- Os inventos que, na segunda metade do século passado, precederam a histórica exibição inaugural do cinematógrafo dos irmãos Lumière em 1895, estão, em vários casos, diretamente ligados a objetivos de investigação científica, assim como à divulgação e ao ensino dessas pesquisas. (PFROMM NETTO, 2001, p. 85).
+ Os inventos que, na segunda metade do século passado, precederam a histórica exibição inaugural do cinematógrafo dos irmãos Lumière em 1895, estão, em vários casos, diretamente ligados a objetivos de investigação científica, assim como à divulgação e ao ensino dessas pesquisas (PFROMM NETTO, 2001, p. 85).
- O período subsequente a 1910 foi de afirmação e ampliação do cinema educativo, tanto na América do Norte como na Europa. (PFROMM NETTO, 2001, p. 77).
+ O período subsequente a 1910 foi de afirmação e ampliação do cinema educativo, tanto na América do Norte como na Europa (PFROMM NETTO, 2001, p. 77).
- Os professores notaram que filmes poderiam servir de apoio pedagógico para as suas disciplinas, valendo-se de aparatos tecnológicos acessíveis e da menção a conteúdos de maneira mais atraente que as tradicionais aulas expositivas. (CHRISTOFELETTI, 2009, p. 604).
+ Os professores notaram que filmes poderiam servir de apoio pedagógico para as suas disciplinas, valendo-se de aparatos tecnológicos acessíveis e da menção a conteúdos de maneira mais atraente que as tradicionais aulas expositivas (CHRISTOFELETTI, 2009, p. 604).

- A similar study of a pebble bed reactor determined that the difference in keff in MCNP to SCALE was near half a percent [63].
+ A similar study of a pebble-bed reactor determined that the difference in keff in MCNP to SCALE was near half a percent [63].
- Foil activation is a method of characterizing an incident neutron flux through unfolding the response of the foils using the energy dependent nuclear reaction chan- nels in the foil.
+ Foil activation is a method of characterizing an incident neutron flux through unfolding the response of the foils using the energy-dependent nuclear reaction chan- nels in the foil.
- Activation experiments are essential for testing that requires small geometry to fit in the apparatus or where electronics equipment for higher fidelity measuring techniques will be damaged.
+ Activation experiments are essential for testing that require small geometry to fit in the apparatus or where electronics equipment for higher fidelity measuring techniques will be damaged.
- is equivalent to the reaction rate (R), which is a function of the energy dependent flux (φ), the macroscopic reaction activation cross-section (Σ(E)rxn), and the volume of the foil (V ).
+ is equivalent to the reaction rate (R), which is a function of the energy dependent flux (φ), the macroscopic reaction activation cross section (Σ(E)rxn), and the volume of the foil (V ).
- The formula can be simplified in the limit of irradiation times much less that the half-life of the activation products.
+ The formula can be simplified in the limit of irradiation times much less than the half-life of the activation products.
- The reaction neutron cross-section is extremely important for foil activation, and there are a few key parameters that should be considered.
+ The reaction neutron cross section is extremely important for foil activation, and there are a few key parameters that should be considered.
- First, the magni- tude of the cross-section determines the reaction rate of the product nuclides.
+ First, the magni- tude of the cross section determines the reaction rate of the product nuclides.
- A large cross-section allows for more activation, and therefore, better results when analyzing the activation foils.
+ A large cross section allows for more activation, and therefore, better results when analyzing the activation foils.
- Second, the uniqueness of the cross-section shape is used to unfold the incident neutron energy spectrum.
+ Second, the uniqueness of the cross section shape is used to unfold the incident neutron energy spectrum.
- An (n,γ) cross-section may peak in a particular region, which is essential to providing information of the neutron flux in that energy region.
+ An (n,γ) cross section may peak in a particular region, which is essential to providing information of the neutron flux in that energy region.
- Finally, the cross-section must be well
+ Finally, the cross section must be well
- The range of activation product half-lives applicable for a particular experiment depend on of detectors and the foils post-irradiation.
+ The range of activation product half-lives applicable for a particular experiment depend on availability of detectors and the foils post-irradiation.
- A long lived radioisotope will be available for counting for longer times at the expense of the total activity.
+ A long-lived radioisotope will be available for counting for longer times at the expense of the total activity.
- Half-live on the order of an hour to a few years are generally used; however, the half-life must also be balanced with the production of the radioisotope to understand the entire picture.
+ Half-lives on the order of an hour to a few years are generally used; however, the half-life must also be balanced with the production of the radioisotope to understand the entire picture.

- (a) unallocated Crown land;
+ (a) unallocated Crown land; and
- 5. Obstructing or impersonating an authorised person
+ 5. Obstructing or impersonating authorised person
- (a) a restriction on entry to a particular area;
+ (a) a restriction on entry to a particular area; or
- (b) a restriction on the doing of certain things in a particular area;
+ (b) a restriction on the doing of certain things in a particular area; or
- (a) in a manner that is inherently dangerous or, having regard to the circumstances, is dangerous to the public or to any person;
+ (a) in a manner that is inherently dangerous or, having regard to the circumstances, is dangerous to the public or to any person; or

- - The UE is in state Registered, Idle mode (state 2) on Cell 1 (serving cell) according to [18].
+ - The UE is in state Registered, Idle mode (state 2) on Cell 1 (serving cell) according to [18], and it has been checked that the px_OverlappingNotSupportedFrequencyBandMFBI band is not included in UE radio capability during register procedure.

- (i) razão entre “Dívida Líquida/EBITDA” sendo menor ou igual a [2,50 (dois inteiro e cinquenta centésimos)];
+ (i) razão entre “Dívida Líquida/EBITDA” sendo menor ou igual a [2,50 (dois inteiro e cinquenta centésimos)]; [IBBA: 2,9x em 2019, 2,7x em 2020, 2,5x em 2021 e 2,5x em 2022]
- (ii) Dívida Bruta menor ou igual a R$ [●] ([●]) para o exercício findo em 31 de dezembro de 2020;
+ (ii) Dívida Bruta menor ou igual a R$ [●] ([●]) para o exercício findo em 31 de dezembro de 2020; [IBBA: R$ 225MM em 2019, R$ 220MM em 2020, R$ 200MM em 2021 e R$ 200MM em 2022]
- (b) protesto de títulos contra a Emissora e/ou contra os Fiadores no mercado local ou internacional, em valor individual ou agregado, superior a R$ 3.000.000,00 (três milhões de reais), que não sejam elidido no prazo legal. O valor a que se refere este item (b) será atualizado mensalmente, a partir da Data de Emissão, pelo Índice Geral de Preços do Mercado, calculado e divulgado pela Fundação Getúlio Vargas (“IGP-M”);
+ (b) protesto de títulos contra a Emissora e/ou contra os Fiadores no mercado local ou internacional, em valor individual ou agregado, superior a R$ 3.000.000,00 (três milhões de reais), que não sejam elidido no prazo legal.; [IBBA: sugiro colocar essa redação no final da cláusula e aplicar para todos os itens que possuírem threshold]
-------------------------
WHAT IS NEEDED: The material above needs to be reproduced exactly as written.

EXERCISE RESPONSE:
- Os inventos que, na segunda metade do século passado, precederam a histórica exibição inaugural do cinematógrafo dos irmãos Lumière em 1895, estão, em vários casos, diretamente ligados a objetivos de investigação científica, assim como à divulgação e ao ensino dessas pesquisas. (PFROMM NETTO, 2001, p. 85).
+ Os inventos que, na segunda metade do século passado, precederam a histórica exibição inaugural do cinematógrafo dos irmãos Lumière em 1895, estão, em vários casos, diretamente ligados a objetivos de investigação científica, assim como à divulgação e ao ensino dessas pesquisas (PFROMM NETTO, 2001, p. 85).
- O período subsequente a 1910 foi de afirmação e ampliação do cinema educativo, tanto na América do Norte como na Europa. (PFROMM NETTO, 2001, p. 77).
+ O período subsequente a 1910 foi de afirmação e ampliação do cinema educativo, tanto na América do Norte como na Europa (PFROMM NETTO, 2001, p. 77).
- Os professores notaram que filmes poderiam servir de apoio pedagógico para as suas disciplinas, valendo-se de aparatos tecnológicos acessíveis e da menção a conteúdos de maneira mais atraente que as tradicionais aulas expositivas. (CHRISTOFELETTI, 2009, p. 604).
+ Os professores notaram que filmes poderiam servir de apoio pedagógico para as suas disciplinas, valendo-se de aparatos tecnológicos acessíveis e da menção a conteúdos de maneira mais atraente que as tradicionais aulas expositivas (CHRISTOFELETTI, 2009, p. 604).

- A similar study of a pebble bed reactor determined that the difference in keff in MCNP to SCALE was near half a percent [63].
+ A similar study of a pebble-bed reactor determined that the difference in keff in MCNP to SCALE was near half a percent [63].
- Foil activation is a method of characterizing an incident neutron flux through unfolding the response of the foils using the energy dependent nuclear reaction chan- nels in the foil.
+ Foil activation is a method of characterizing an incident neutron flux through unfolding the response of the foils using the energy-dependent nuclear reaction chan- nels in the foil.
- Activation experiments are essential for testing that requires small geometry to fit in the apparatus or where electronics equipment for higher fidelity measuring techniques will be damaged.
+ Activation experiments are essential for testing that require small geometry to fit in the apparatus or where electronics equipment for higher fidelity measuring techniques will be damaged.
- is equivalent to the reaction rate (R), which is a function of the energy dependent flux (φ), the macroscopic reaction activation cross-section (Σ(E)rxn), and the volume of the foil (V ).
+ is equivalent to the reaction rate (R), which is a function of the energy dependent flux (φ), the macroscopic reaction activation cross section (Σ(E)rxn), and the volume of the foil (V ).
- The formula can be simplified in the limit of irradiation times much less that the half-life of the activation products.
+ The formula can be simplified in the limit of irradiation times much less than the half-life of the activation products.
- The reaction neutron cross-section is extremely important for foil activation, and there are a few key parameters that should be considered.
+ The reaction neutron cross section is extremely important for foil activation, and there are a few key parameters that should be considered.
- First, the magni- tude of the cross-section determines the reaction rate of the product nuclides.
+ First, the magni- tude of the cross section determines the reaction rate of the product nuclides.
- A large cross-section allows for more activation, and therefore, better results when analyzing the activation foils.
+ A large cross section allows for more activation, and therefore, better results when analyzing the activation foils.
- Second, the uniqueness of the cross-section shape is used to unfold the incident neutron energy spectrum.
+ Second, the uniqueness of the cross section shape is used to unfold the incident neutron energy spectrum.
- An (n,γ) cross-section may peak in a particular region, which is essential to providing information of the neutron flux in that energy region.
+ An (n,γ) cross section may peak in a particular region, which is essential to providing information of the neutron flux in that energy region.
- Finally, the cross-section must be well
+ Finally, the cross section must be well
- The range of activation product half-lives applicable for a particular experiment depend on of detectors and the foils post-irradiation.
+ The range of activation product half-lives applicable for a particular experiment depend on availability of detectors and the foils post-irradiation.
- A long lived radioisotope will be available for counting for longer times at the expense of the total activity.
+ A long-lived radioisotope will be available for counting for longer times at the expense of the total activity.
- Half-live on the order of an hour to a few years are generally used; however, the half-life must also be balanced with the production of the radioisotope to understand the entire picture.
+ Half-lives on the order of an hour to a few years are generally used; however, the half-life must also be balanced with the production of the radioisotope to understand the entire picture.

- (a) unallocated Crown land;
+ (a) unallocated Crown land; and
- 5. Obstructing or impersonating an authorised person
+ 5. Obstructing or impersonating authorised person
- (a) a restriction on entry to a particular area;
+ (a) a restriction on entry to a particular area; or
- (b) a restriction on the doing of certain things in a particular area;
+ (b) a restriction on the doing of certain things in a particular area; or
- (a) in a manner that is inherently dangerous or, having regard to the circumstances, is dangerous to the public or to any person;
+ (a) in a manner that is inherently dangerous or, having regard to the circumstances, is dangerous to the public or to any person; or

- - The UE is in state Registered, Idle mode (state 2) on Cell 1 (serving cell) according to [18].
+ - The UE is in state Registered, Idle mode (state 2) on Cell 1 (serving cell) according to [18], and it has been checked that the px_OverlappingNotSupportedFrequencyBandMFBI band is not included in UE radio capability during register procedure.

- (i) razão entre “Dívida Líquida/EBITDA” sendo menor ou igual a [2,50 (dois inteiro e cinquenta centésimos)];
+ (i) razão entre “Dívida Líquida/EBITDA” sendo menor ou igual a [2,50 (dois inteiro e cinquenta centésimos)]; [IBBA: 2,9x em 2019, 2,7x em 2020, 2,5x em 2021 e 2,5x em 2022]
- (ii) Dívida Bruta menor ou igual a R$ [●] ([●]) para o exercício findo em 31 de dezembro de 2020;
+ (ii) Dívida Bruta menor ou igual a R$ [●] ([●]) para o exercício findo em 31 de dezembro de 2020; [IBBA: R$ 225MM em 2019, R$ 220MM em 2020, R$ 200MM em 2021 e R$ 200MM em 2022]
- (b) protesto de títulos contra a Emissora e/ou contra os Fiadores no mercado local ou internacional, em valor individual ou agregado, superior a R$ 3.000.000,00 (três milhões de reais), que não sejam elidido no prazo legal. O valor a que se refere este item (b) será atualizado mensalmente, a partir da Data de Emissão, pelo Índice Geral de Preços do Mercado, calculado e divulgado pela Fundação Getúlio Vargas (“IGP-M”);
+ (b) protesto de títulos contra a Emissora e/ou contra os Fiadores no mercado local ou internacional, em valor individual ou agregado, superior a R$ 3.000.000,00 (três milhões de reais), que não sejam elidido no prazo legal.; [IBBA: sugiro colocar essa redação no final da cláusula e aplicar para todos os itens que possuírem threshold]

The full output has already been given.